### Exercise
Exactly as written and without the pictures, output the entries below.

[[ Listed records open ]]

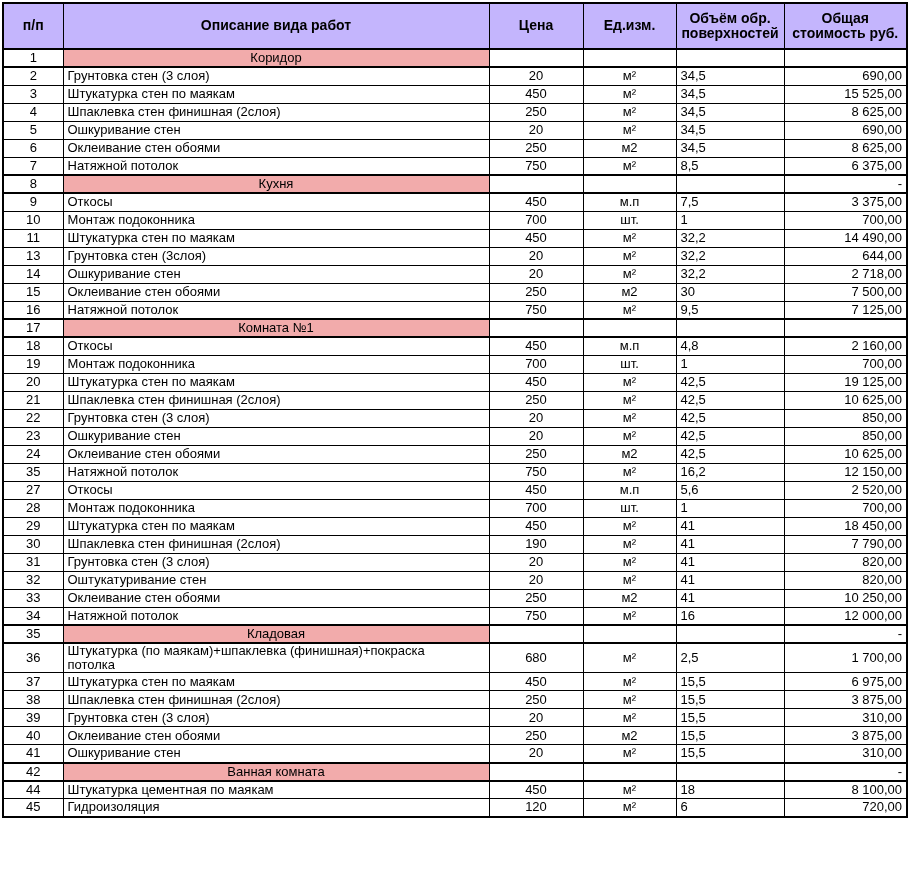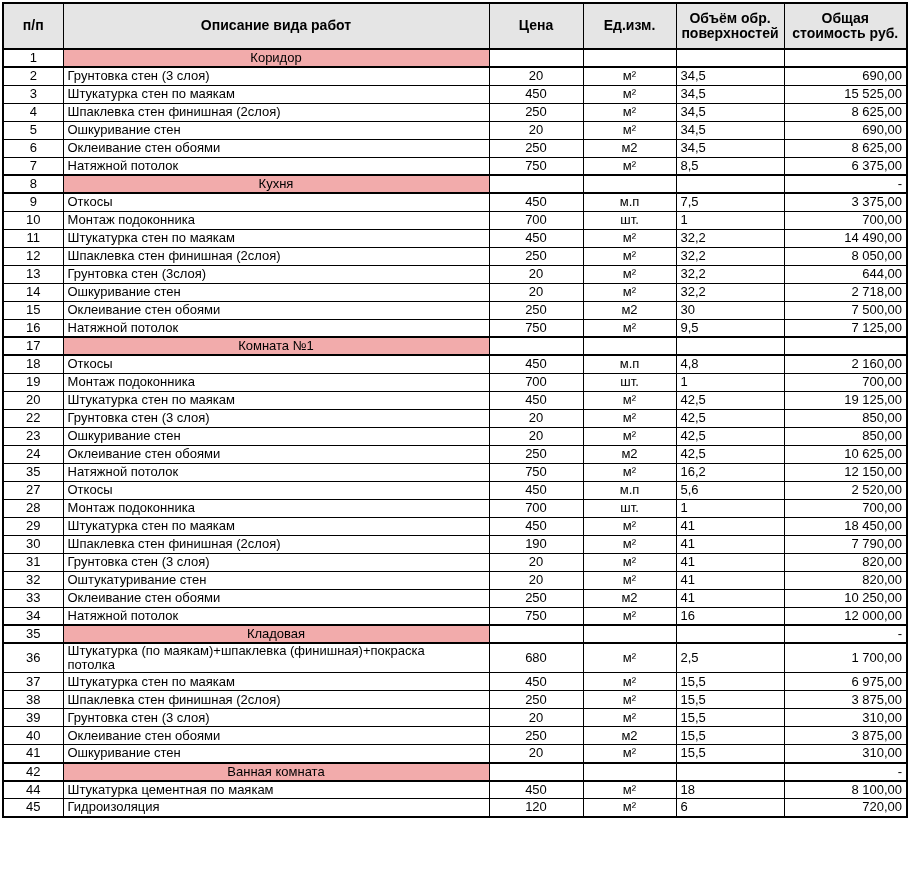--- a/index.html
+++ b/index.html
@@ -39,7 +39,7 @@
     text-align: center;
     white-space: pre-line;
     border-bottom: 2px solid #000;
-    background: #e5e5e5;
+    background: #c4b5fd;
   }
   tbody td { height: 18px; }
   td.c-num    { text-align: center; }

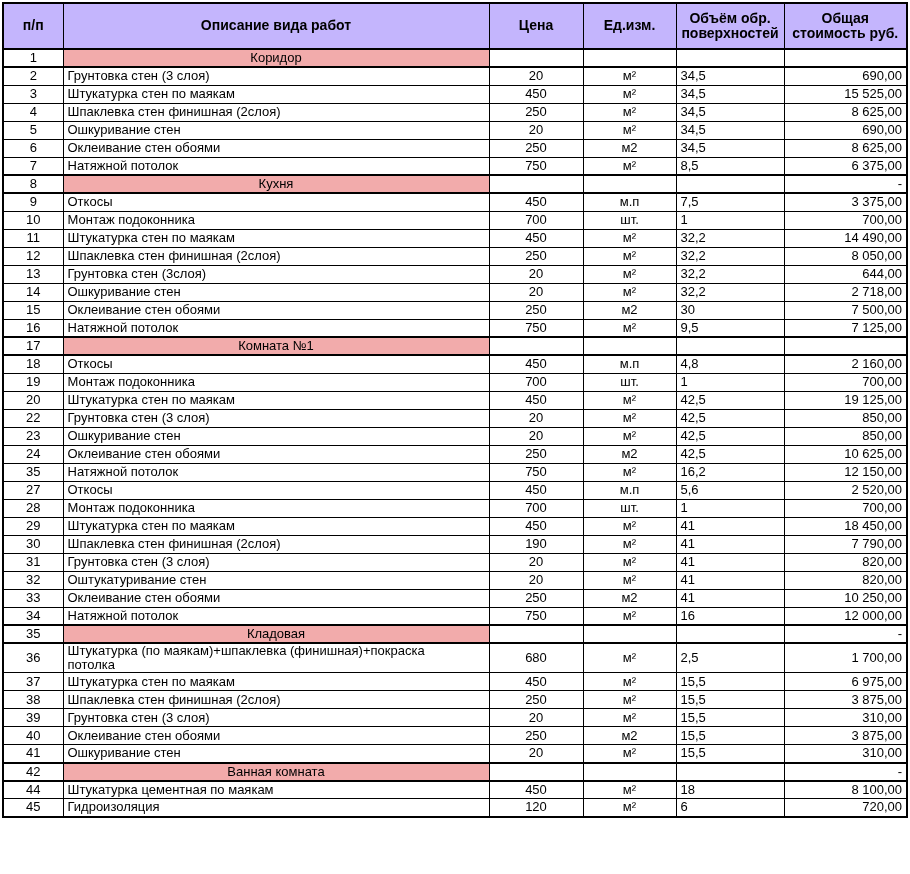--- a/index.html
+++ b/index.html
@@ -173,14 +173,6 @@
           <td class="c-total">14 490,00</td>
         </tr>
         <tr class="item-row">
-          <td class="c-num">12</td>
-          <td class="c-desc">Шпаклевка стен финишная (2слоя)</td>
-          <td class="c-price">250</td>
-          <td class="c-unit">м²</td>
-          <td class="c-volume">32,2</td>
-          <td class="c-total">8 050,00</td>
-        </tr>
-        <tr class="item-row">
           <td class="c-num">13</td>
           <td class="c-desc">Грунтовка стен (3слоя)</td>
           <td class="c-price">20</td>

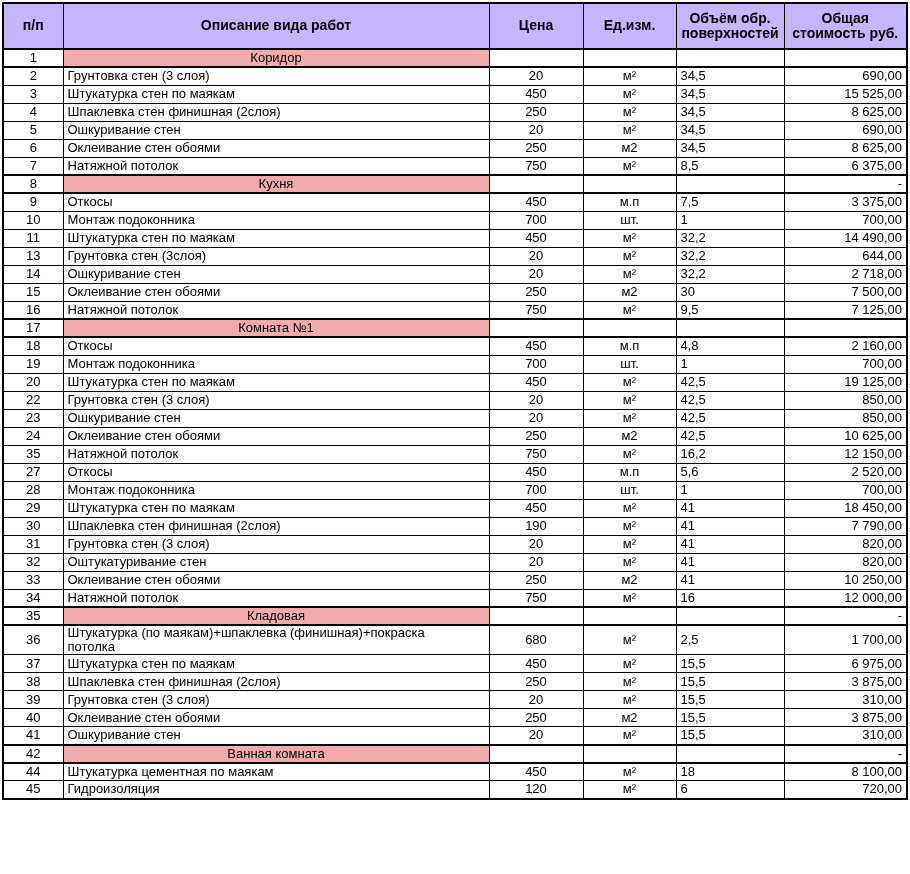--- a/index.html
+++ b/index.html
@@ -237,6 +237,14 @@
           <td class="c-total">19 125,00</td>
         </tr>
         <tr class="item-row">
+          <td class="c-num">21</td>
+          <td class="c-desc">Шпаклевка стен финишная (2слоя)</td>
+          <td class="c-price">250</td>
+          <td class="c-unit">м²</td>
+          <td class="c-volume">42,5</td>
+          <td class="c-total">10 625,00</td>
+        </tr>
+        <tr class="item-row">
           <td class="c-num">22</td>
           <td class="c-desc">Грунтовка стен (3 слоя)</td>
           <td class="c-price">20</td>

[[ Listed records closed ]]

### Reply to the task
--- a/index.html
+++ b/index.html
@@ -39,7 +39,7 @@
     text-align: center;
     white-space: pre-line;
     border-bottom: 2px solid #000;
-    background: #e5e5e5;
+    background: #c4b5fd;
   }
   tbody td { height: 18px; }
   td.c-num    { text-align: center; }

--- a/index.html
+++ b/index.html
@@ -173,14 +173,6 @@
           <td class="c-total">14 490,00</td>
         </tr>
         <tr class="item-row">
-          <td class="c-num">12</td>
-          <td class="c-desc">Шпаклевка стен финишная (2слоя)</td>
-          <td class="c-price">250</td>
-          <td class="c-unit">м²</td>
-          <td class="c-volume">32,2</td>
-          <td class="c-total">8 050,00</td>
-        </tr>
-        <tr class="item-row">
           <td class="c-num">13</td>
           <td class="c-desc">Грунтовка стен (3слоя)</td>
           <td class="c-price">20</td>

--- a/index.html
+++ b/index.html
@@ -237,6 +237,14 @@
           <td class="c-total">19 125,00</td>
         </tr>
         <tr class="item-row">
+          <td class="c-num">21</td>
+          <td class="c-desc">Шпаклевка стен финишная (2слоя)</td>
+          <td class="c-price">250</td>
+          <td class="c-unit">м²</td>
+          <td class="c-volume">42,5</td>
+          <td class="c-total">10 625,00</td>
+        </tr>
+        <tr class="item-row">
           <td class="c-num">22</td>
           <td class="c-desc">Грунтовка стен (3 слоя)</td>
           <td class="c-price">20</td>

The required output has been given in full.